THE OPINION OF THE “WORLD” – TO SEE

For her second feature film, the young British director Chanya Button aimed very high. Not only does she stage one of the most revered figures in XX century literaturee century, Virginia Woolf, but she claims to stage in the same movement a biographical episode and the creation of a work. It is true that the liaison between the author of Mrs Dalloway and Vita Sackville-West was born Orlando, novel that was to make Virginia Woolf famous. This high ambition was to cause some disappointments. It is not they that we retain from this sensual and cerebral film, but rather the beautiful couple that form Elizabeth Debicki and Gemma Arterton, and the abundance of ideas and discoveries that all want to free Vita & Virginia the weight of the British film tradition in costume.

Read also the interview with Chanya Button: “I wanted to make the feelings feel”

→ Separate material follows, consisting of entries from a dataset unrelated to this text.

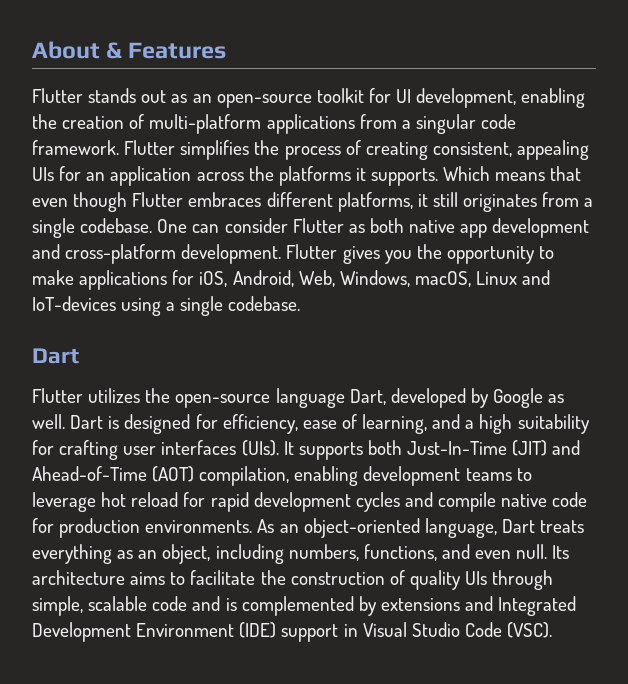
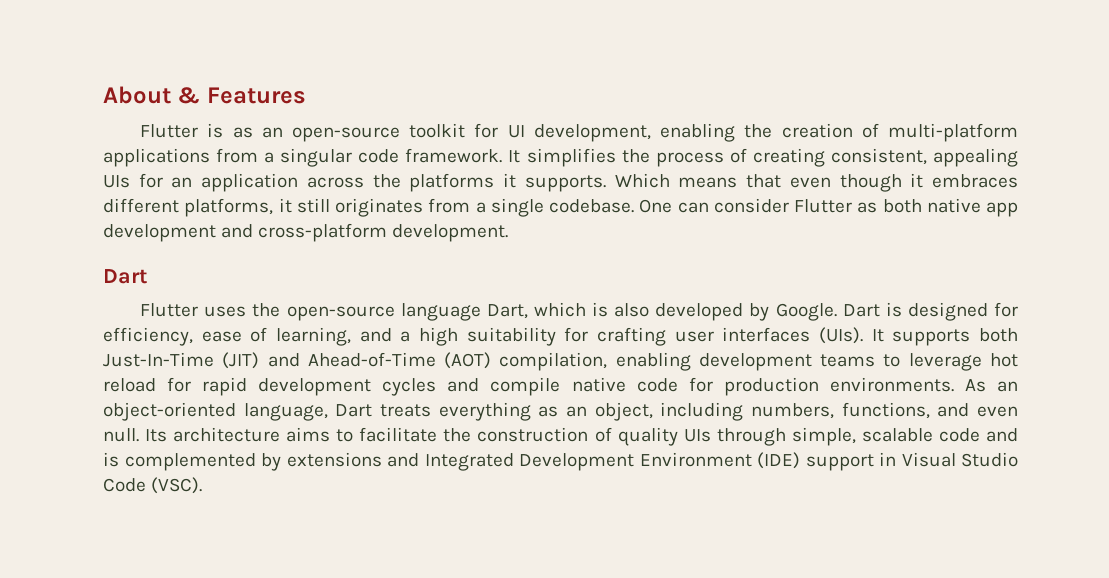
- Flutter stands out as an open-source toolkit for UI development, enabling the creation of multi-platform applications from a singular code framework.
+ Flutter is as an open-source toolkit for UI development, enabling the creation of multi-platform applications from a singular code framework.
- Flutter simplifies the process of creating consistent, appealing UIs for an application across the platforms it supports.
+ It simplifies the process of creating consistent, appealing UIs for an application across the platforms it supports.
- Which means that even though Flutter embraces different platforms, it still originates from a single codebase.
+ Which means that even though it embraces different platforms, it still originates from a single codebase.
- Flutter gives you the opportunity to make applications for iOS, Android, Web, Windows, macOS, Linux and IoT-devices using a single codebase.
- Flutter utilizes the open-source language Dart, developed by Google as well.
+ Flutter uses the open-source language Dart, which is also developed by Google.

It’s 1922, Virginia Woolf (Elizabeth Debicki) has just published Mrs Dalloway. The screenplay (adapted from a play by Eileen Atkins) shows her struggling against depression, under the benevolent and anxious gaze of Leonard Woolf (Peter Ferdinando). Meanwhile, Vita Sackville-West (Gemma Arterton) tries to return to the good graces of Lady Sackville, her dragon mother (Isabella Rossellini, impressive in wickedness and meanness), after having fled husband and children in the company of a lover . Also a novelist, Vita Sackville-West wants to meet Virginia Woolf so that the aura of the avant-garde writer rubs off a bit on her reputation as an outrageous socialite.

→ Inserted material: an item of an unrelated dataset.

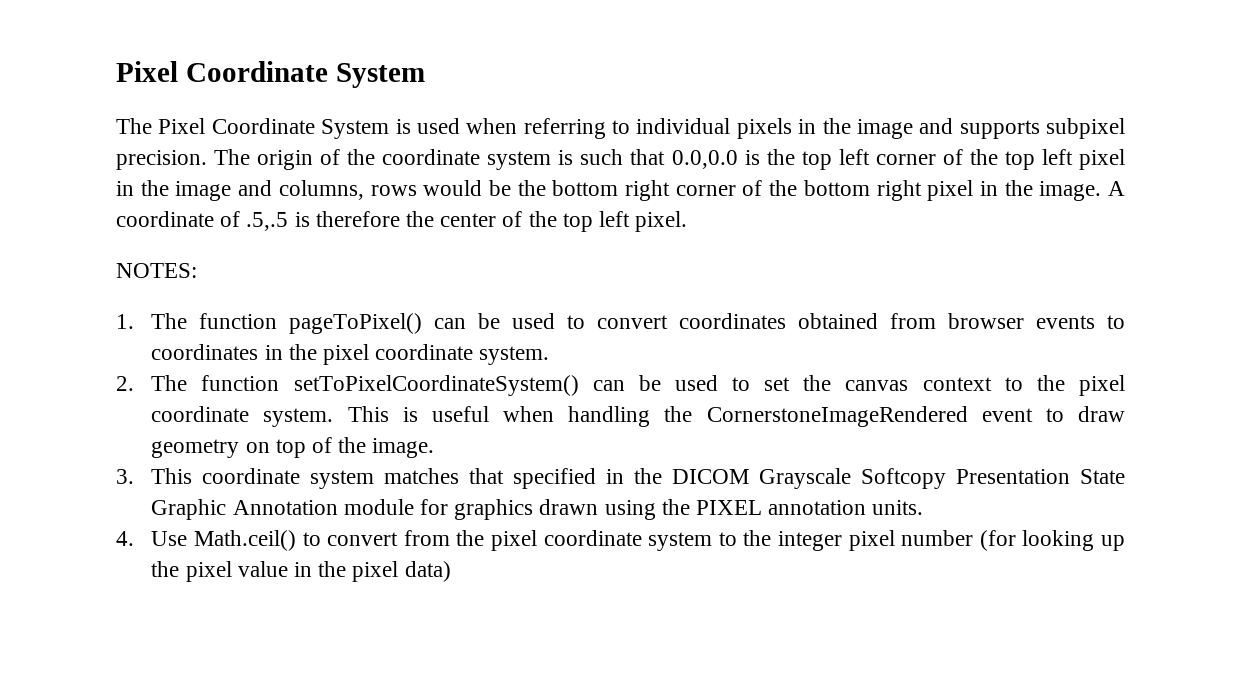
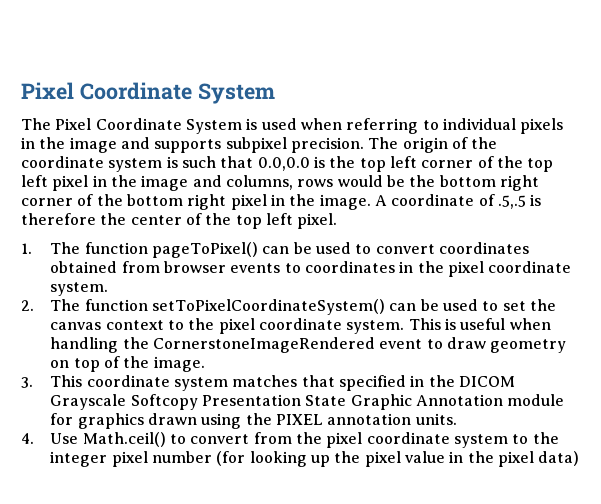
- NOTES:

Her husband Lady Sackville and Harold Nicolson (Rupert Penry-Jones) condemn these intellectual aspirations. The first because she had to keep silent about her own origins as a continental semi-socialite to find her place in the gentry, the second because a scandal could draw attention to her own homosexuality and endanger her diplomatic career.

Electro rhythms

For decades, British cinema has loved to rehash this interwar period and we feel that Chanya Button was animated by the fear that her film resembles the series Downton Abbey. To avoid this trap, she plays on the similarities between the environment that revolved around the circle of Bloomsbury, which included Virginia Woolf, and the avant-garde that flourished decades later around Carnaby Street or King’s Road. The boys of the Roaring Twenties take on the air of hippies or punks, and this golden youth (amidst which the fabulous fortune of the Sackvilles stands out clearly) dances on electro rhythms. Rather than reconstructing the soundtrack of the time, the director called on the musician Isobel Waller-Bridge (if the surname seems familiar, it is because she is the composer of the series Fleabag, and the author’s sister and interpreter, Phoebe Waller-Bridge), who offers an organic pulse, a sonic replica of the desires that arise between the two women.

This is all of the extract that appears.